A special type of ultraviolet light may stop the dreaded flu virus right in its tracks.
Researchers from the Columbia University Medical Center have discovered that continuous low doses of far ultraviolet C (far-UVC) light can kill airborne flu viruses without harming human tissues.
Broad-spectrum UVC light—which has a wavelength between 200 and 400 nanometers—has been used for decades as a highly effective method to kill bacteria and viruses by destroying the molecular bonds that hold their DNA together.
“Unfortunately, conventional germicidal UV light is also a human health hazard and can lead to skin cancer and cataracts, which prevents its use in public spaces,” study leader David Brenner, PhD, the Higgins Professor of Radiation Biophysics Professor of Environmental Health Sciences and director of the Center for Radiological Research at CUIMC, said in a statement.
The researchers tested if far-UVC light could efficiently kill aerosolized influenza virus in the air in a setting similar to a public space.
In the study, aerosolized H1N1 virus–a common strain of flu virus–was released into a test chamber and exposed to very low doses of 222 nm far-UVC light.

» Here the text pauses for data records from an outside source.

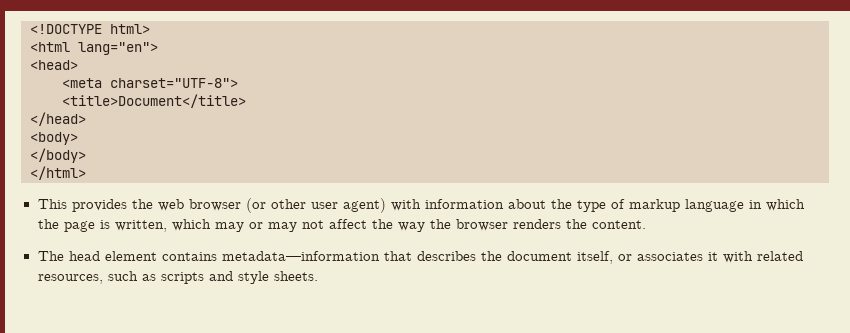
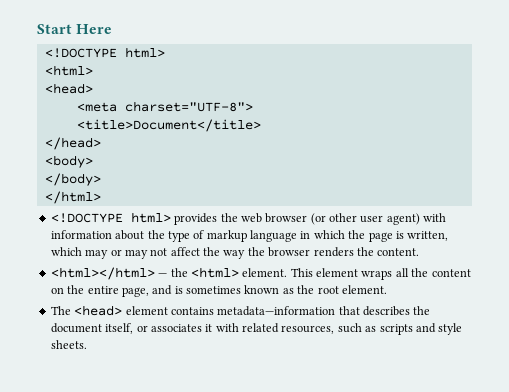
(30, 29) none -> [37,24,113,34] Start Here //
[30,42,158,55] <html lang="en"> -> [44,65,93,76] <html>
[37,199,67,209] This -> [50,212,171,223] <!DOCTYPE html>
(646, 224) none -> [50,267,471,280] [50,285,387,297] // <html></html> — the <html> element. This element wraps all the content on the entire page, and is sometimes known as the root element.
[68,251,100,261] head -> [74,305,123,316] <head>

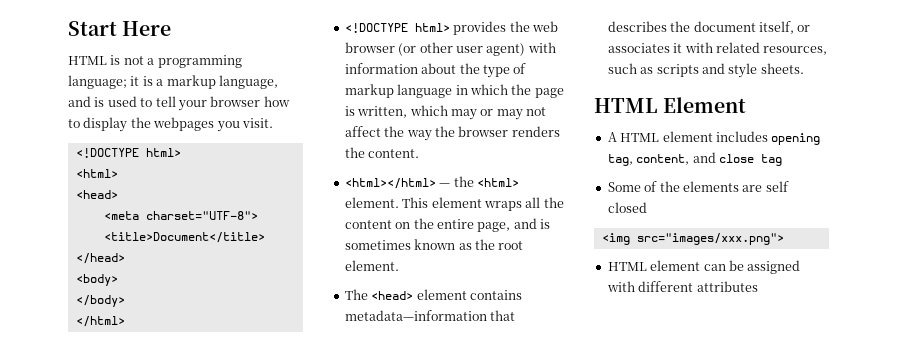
(113, 29) none -> [68,55,242,68] [68,75,278,89] [68,96,290,111] [68,117,273,132] // HTML is not a programming language; it is a markup language, and is used to tell your browser how to display the webpages you visit.
(87, 344) none -> [594,97,747,113] [607,131,821,145] [607,152,782,166] [607,181,789,192] [607,202,647,213] [601,233,784,245] [607,260,801,274] [606,281,758,292] // HTML Element // A HTML element includes opening tag, content, and close tag // Some of the elements are self closed // <img src="images/xxx.png"> // HTML element can be assigned with different attributes

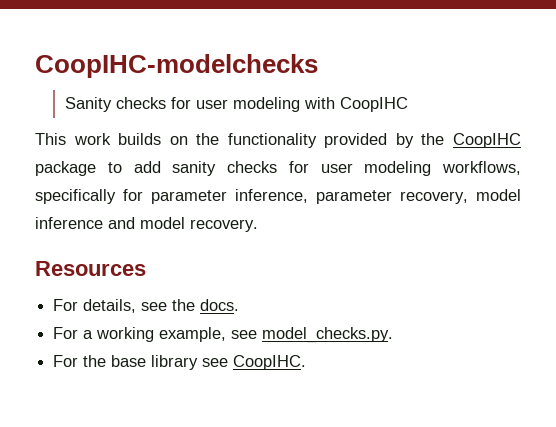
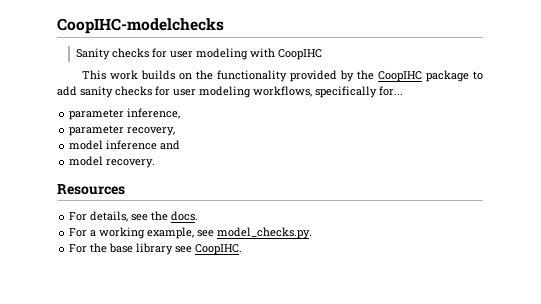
[123,189,143,201] for -> [379,86,403,96] for... //
(308, 196) none -> (181, 113) //
(468, 197) none -> (176, 131) //
(135, 223) none -> (181, 145) //

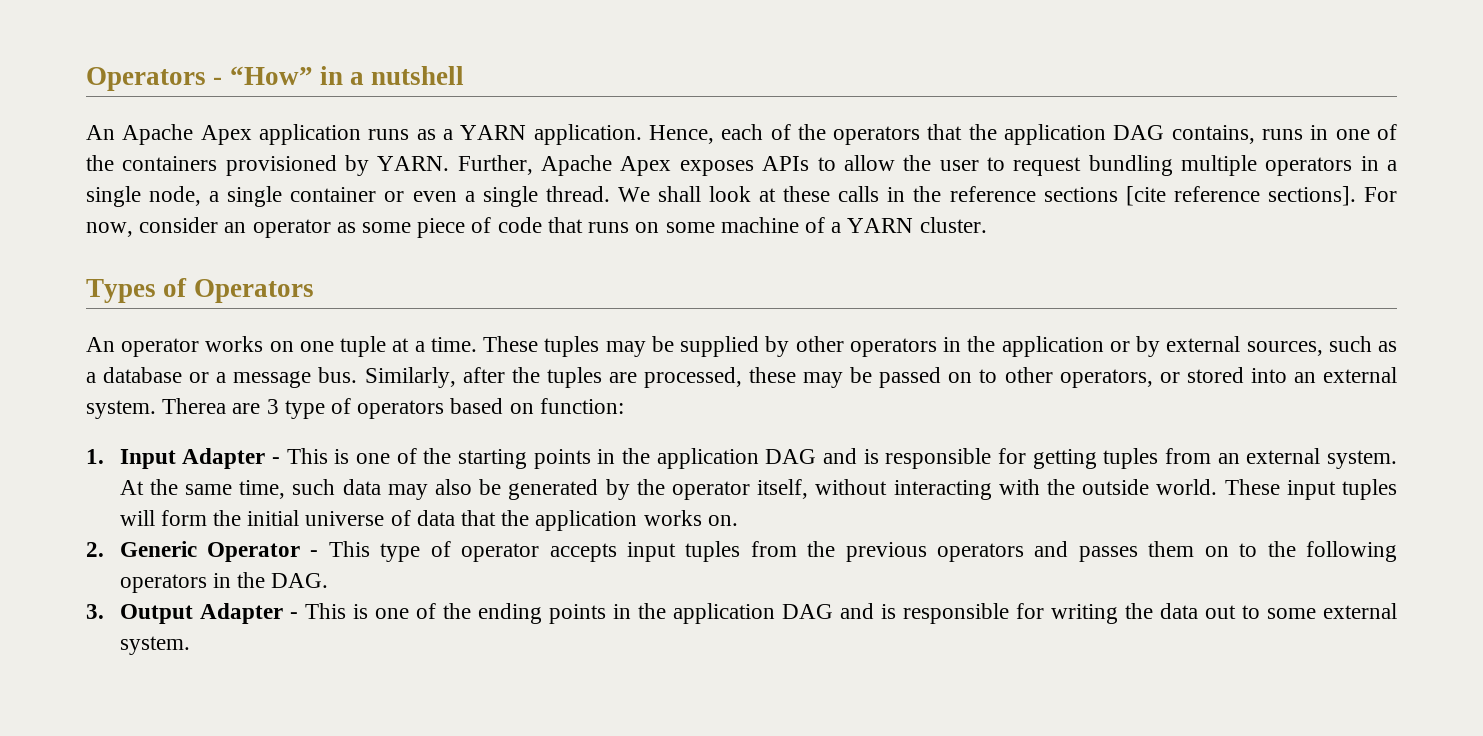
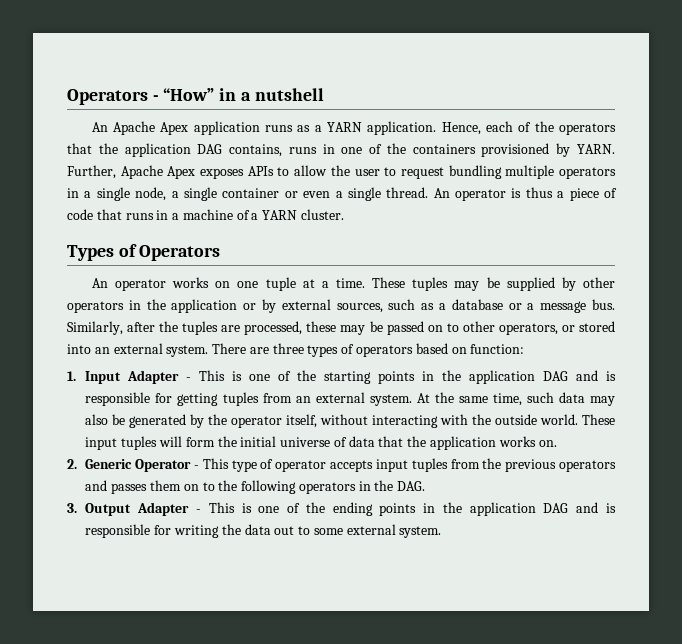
[617,186,1397,206] [86,217,412,238] We shall look at these calls in the reference sections [cite reference sections]. For now, consider an operator as some -> [433,187,565,201] An operator is thus a
[635,222,715,233] on some -> [156,210,180,220] in a
[162,398,325,419] Therea are 3 type -> [212,343,339,357] There are three types

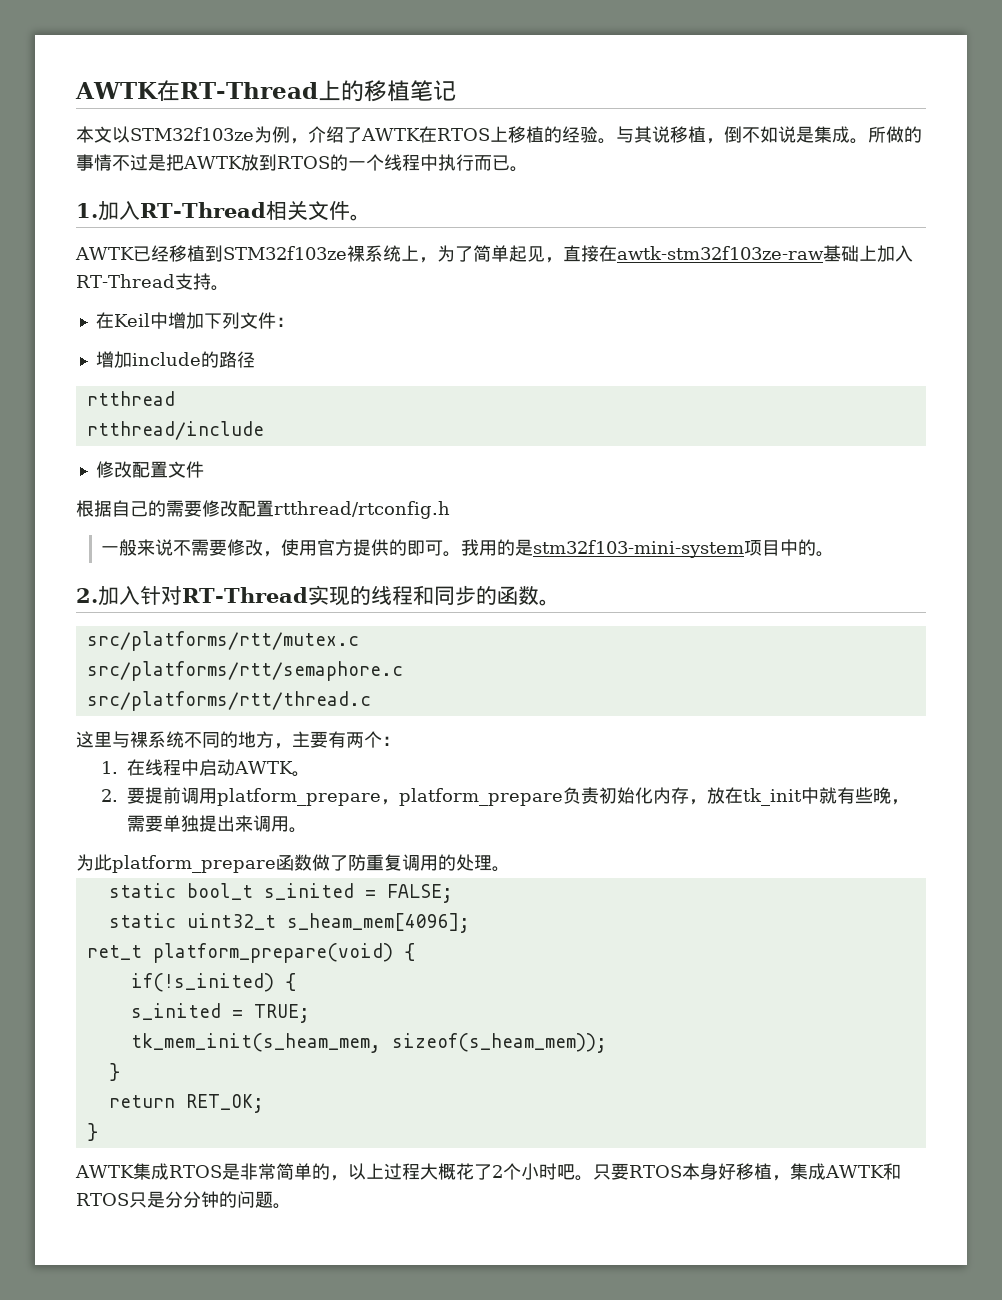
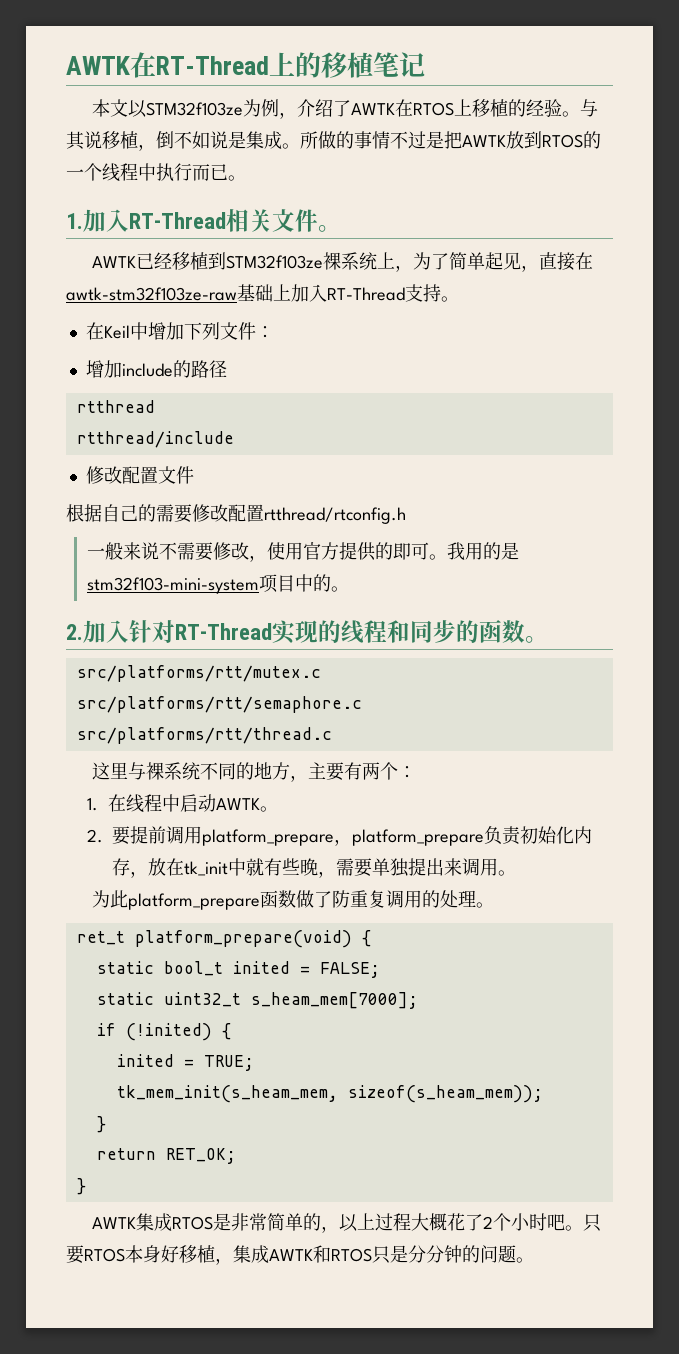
(510, 869) none -> [76,930,371,948] // ret_t platform_prepare(void) {
[263,883,354,900] s_inited -> [232,961,290,974] inited
[286,913,470,933] [86,943,415,963] [130,973,296,992] [130,1003,221,1020] s_heam_mem[4096]; // ret_t platform_prepare(void) { // if(!s_inited) { // s_inited -> [250,992,418,1009] [96,1023,231,1041] [116,1054,174,1067] s_heam_mem[7000]; // if (!inited) { // inited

The researchers found that the far-UVC light efficiently inactivated the flu viruses with about the same efficiency as conventional germicidal UV light.
“If our results are confirmed in other settings, it follows that the use of overhead low-level far-UVC light in public locations would be a safe and efficient method for limiting the transmission and spread of airborne-mediated microbial diseases, such as influenza and tuberculosis,” Brenner said.
A team of researchers, including Brenner, hypothesized several years ago that far-UVC could kill microbes without damaging healthy tissue.
“Far-UVC light has a very limited range and cannot penetrate through the outer dead-cell layer of human skin or the tear layer in the eye, so it’s not a human health hazard,” Brenner said. “But because viruses and bacteria are much smaller than human cells, far-UVC light can reach their DNA and kill them.”
Influenza virus spreads from person to person mainly through fine liquid droplets, or aerosols, that become airborne when people with flu cough, sneeze, or talk. The results suggest that far-UVC light could be used in hospitals, doctor’s offices, schools, airports, airplanes and other public spaces to check on seasonal influenza epidemics and influenza pandemics.